Shrimp and Mahi Mahi Kabobs with Jalapeno Butter

Man there’s a lot going on in that photo. I may have used the wrong plate for this shot, ya think?

This is hands down my favorite recipe for grilling seafood. Shrimp and Mahi Mahi kabobs are marinated, skewered and grilled. In the center, you’ll find my Green Rice, which will be my next recipe post.

For now, let’s crop out some of that clutter and focus on these seafood skewers.¬† Shrimp and Mahi-Mahi marinated in lime juice, garlic and olive oil, and then grilled. The best part comes at the table.

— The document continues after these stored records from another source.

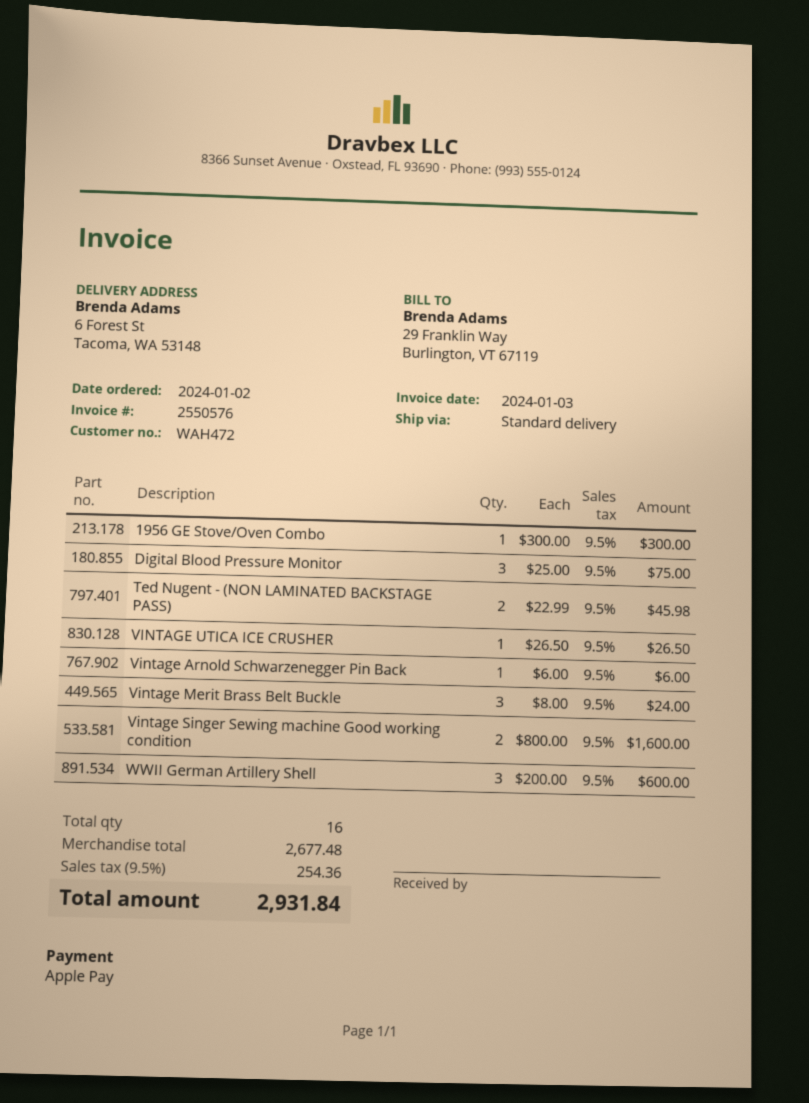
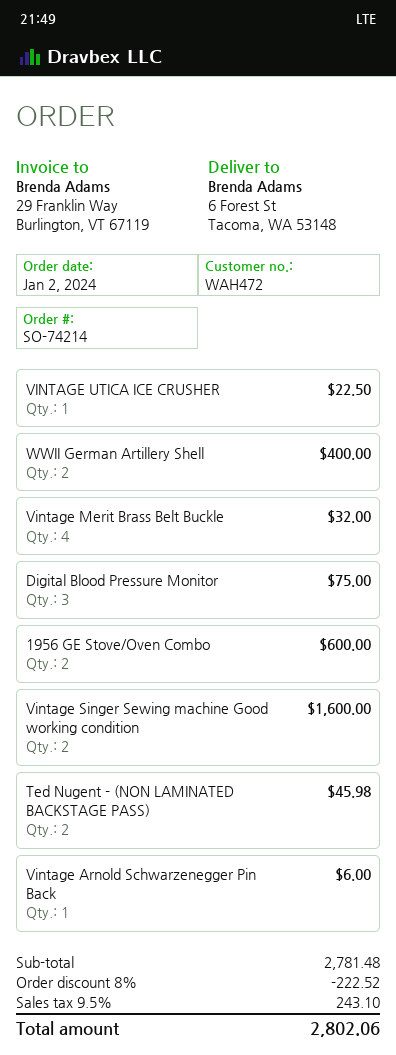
1956 GE Stove/Oven Combo: 1 for 300.00 -> 2 for 600.00
VINTAGE UTICA ICE CRUSHER: 1 for 26.50 -> 1 for 22.50
Vintage Merit Brass Belt Buckle: 3 for 24.00 -> 4 for 32.00
WWII German Artillery Shell: 3 for 600.00 -> 2 for 400.00
subtotal: 2677.48 -> 2781.48
discount: none -> 8% = 222.52
tax: 9.5% = 254.36 -> 9.5% = 243.10
total: 2931.84 -> 2802.06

This is simply softened unsalted butter with finely chopped jalapeno added. When the seafood skewers hit the plate, just dab them with some of this butter and the sweet and spicy goodness melts into the sweet seafood meat. Divine. And incredibly easy.

Let’s take a look:

Seafood Skewers with Jalapeno Butter
Prep time
Cook time
Total time
Easy and delicious.
Recipe type: Southwestern Seafood
Serves: 4
  • 1 pound shrimp, deveined, shells removed, tails intact
  • Juice of two limes
  • 2 tablespoons olive oil
  • 2 cloves garlic, crushed
  • salt and freshly ground pepper
  • ¼ C. softened butter
  • 1 jalapenos, deveined, seeds removed, finely chopped
  • torn cilantro leaves to sprinkle
  1. Prepare the seafood. Peel and devein shrimp. Cut the Mahi-Mahi into cubes to somewhat match the size of the shrimp for even cooking.
  2. Make the marinade: put the squeezed juice of 2 limes with the olive oil and garlic in a large bowl. Mix thoroughly to blend and add some salt and pepper. Put the prepared seafood in the marinade and stir gently until it is completely coated. Cover and chill for 1 hour.
  3. Remove seafood from the marinade and thread alternately on skewers. Grill or broil , turning occasionally, until cooked and tender. Approximately 5 minutes. Baste with more marinade if the pieces appear to be drying out.
  4. In the meantime make the chile butter; blend the softened butter with the chopped chiles and thoroughly blend.
  5. Arrange the skewers on plates on a bed of rice. Pat chili butter over all. Scatter with ftorn cilantro leaves.
  6. Scallops, tuna, or any type of seafood can be used.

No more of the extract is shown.